Making a horror-comedy is a tricky proposition. If you manage to get the comedy right, good luck with the horror. Or vice versa.

New Zealand’s Housebound finds the perfect mix of laughs and chills — often at the same time. Morgana O’Reilly stars as Kylie, an irascible thief who, nabbed in the act and then confined to house arrest with her mother, Miriam (Rima Te Wiata), and her stepfather, notices odd and eerie phenomena in their spooky old house.

If you’ve seen even one ghost story, the first half of Housebound is a bit familiar. But once our heroine teams up with Miriam and with an eccentric security officer (Glen-Paul Waru) to investigate those bumps in the night — and a menacing neighbor — the pace picks up and Housebound becomes an absolute delight.

 

Miriam and Kylie have a strained relationship

 

There’s no place like home — especially when you’re wearing an ankle monitor

 

Top to bottom: Security officer Amos (Waru) sidelines as a ghost-hunter; intrepid investigators Kylie and Amos; Kylie’s smug social worker

 

**

 

 

 

[Rec] (2007)

 

Most found-footage horror movies have major credibility issues. No matter how dedicated the photographer is to capturing everything on video, when a killer is trying to stab you with a knife, or when a monster is chasing you through the woods, I’m sorry, but you are going to put down the damn camera.
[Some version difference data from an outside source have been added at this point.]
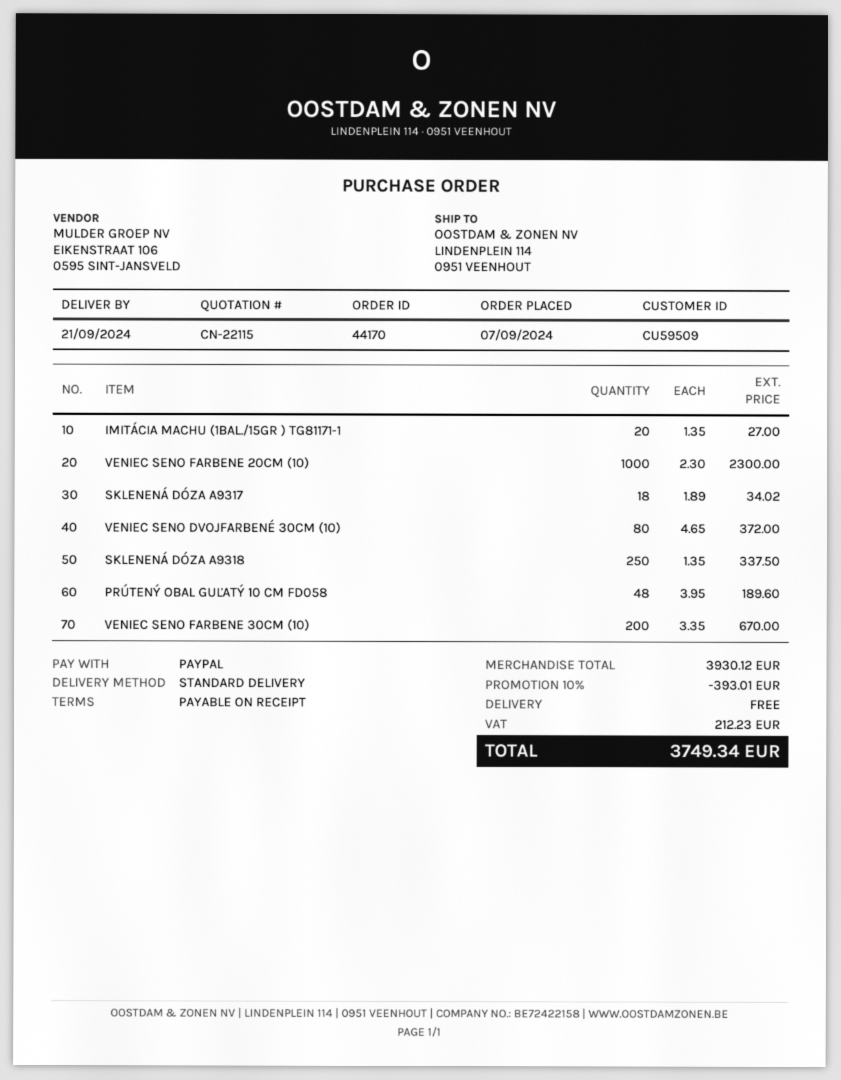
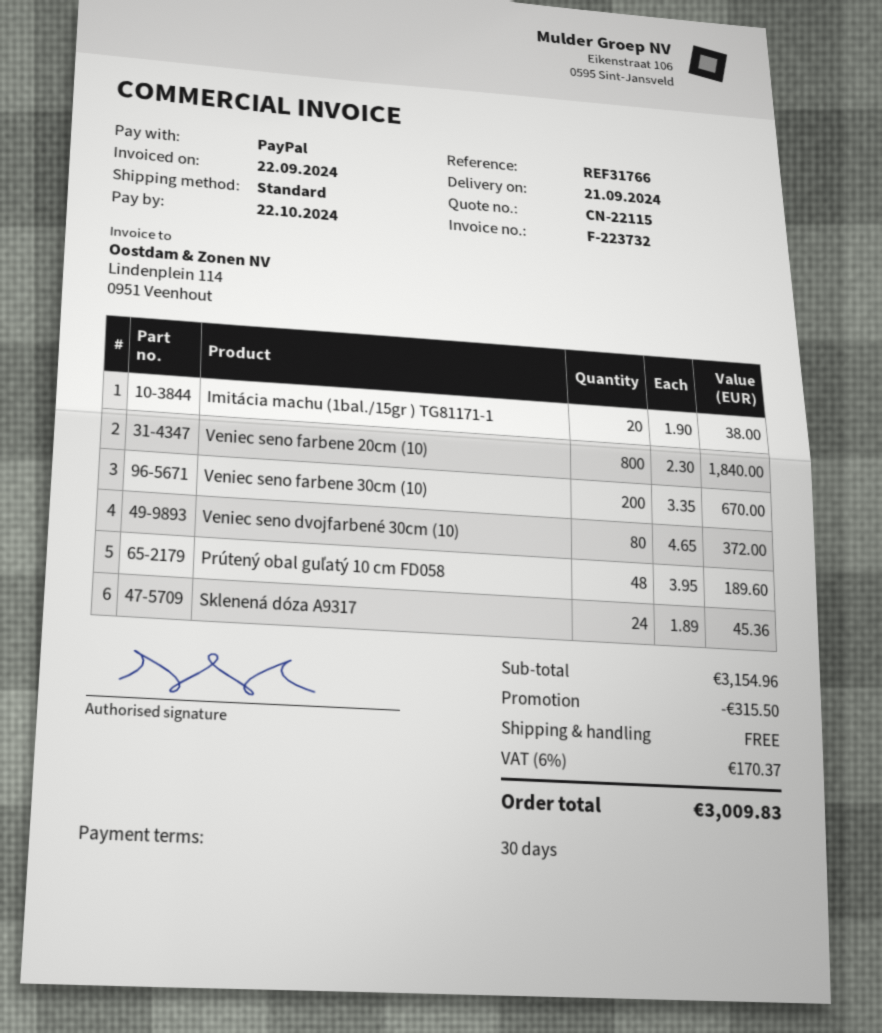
payment terms: on receipt -> 30 days
IMITÁCIA MACHU (1BAL./15GR ) TG81171-1: 20 x 1.35 = 27.00 -> 20 x 1.90 = 38.00
VENIEC SENO FARBENE 20CM (10): 1000 x 2.30 = 2300.00 -> 800 x 2.30 = 1840.00
SKLENENÁ DÓZA A9317: 18 x 1.89 = 34.02 -> 24 x 1.89 = 45.36
SKLENENÁ DÓZA A9318: 250 x 1.35 = 337.50 -> none
subtotal: 3930.12 -> 3154.96
discount: 393.01 -> 315.50
tax: 212.23 -> 170.37
total: 3749.34 -> 3009.83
But if you do that, we have no more movie.

[Rec], a 2007 horror-thriller from Spain, finds a clever way around those credibility problems (for the most part). The protagonists are a pair of TV journalists who, sensing they have stumbled onto a big story, decide they need to document everything on camera — no matter how horrific.

 

 

And horrific it is when our dynamic duo accompanies firefighters on a routine call to an apartment building that turns out to be anything but routine. There is a virus or infection on the loose — think fast-acting rabies — and it’s threatening everyone in the building. The infected immediately turn into, you guessed it, bloodthirsty monsters.

Adding to the problem: City authorities are aware of the situation and have quarantined everyone, the infected and uninfected, inside. So, yeah, no escape.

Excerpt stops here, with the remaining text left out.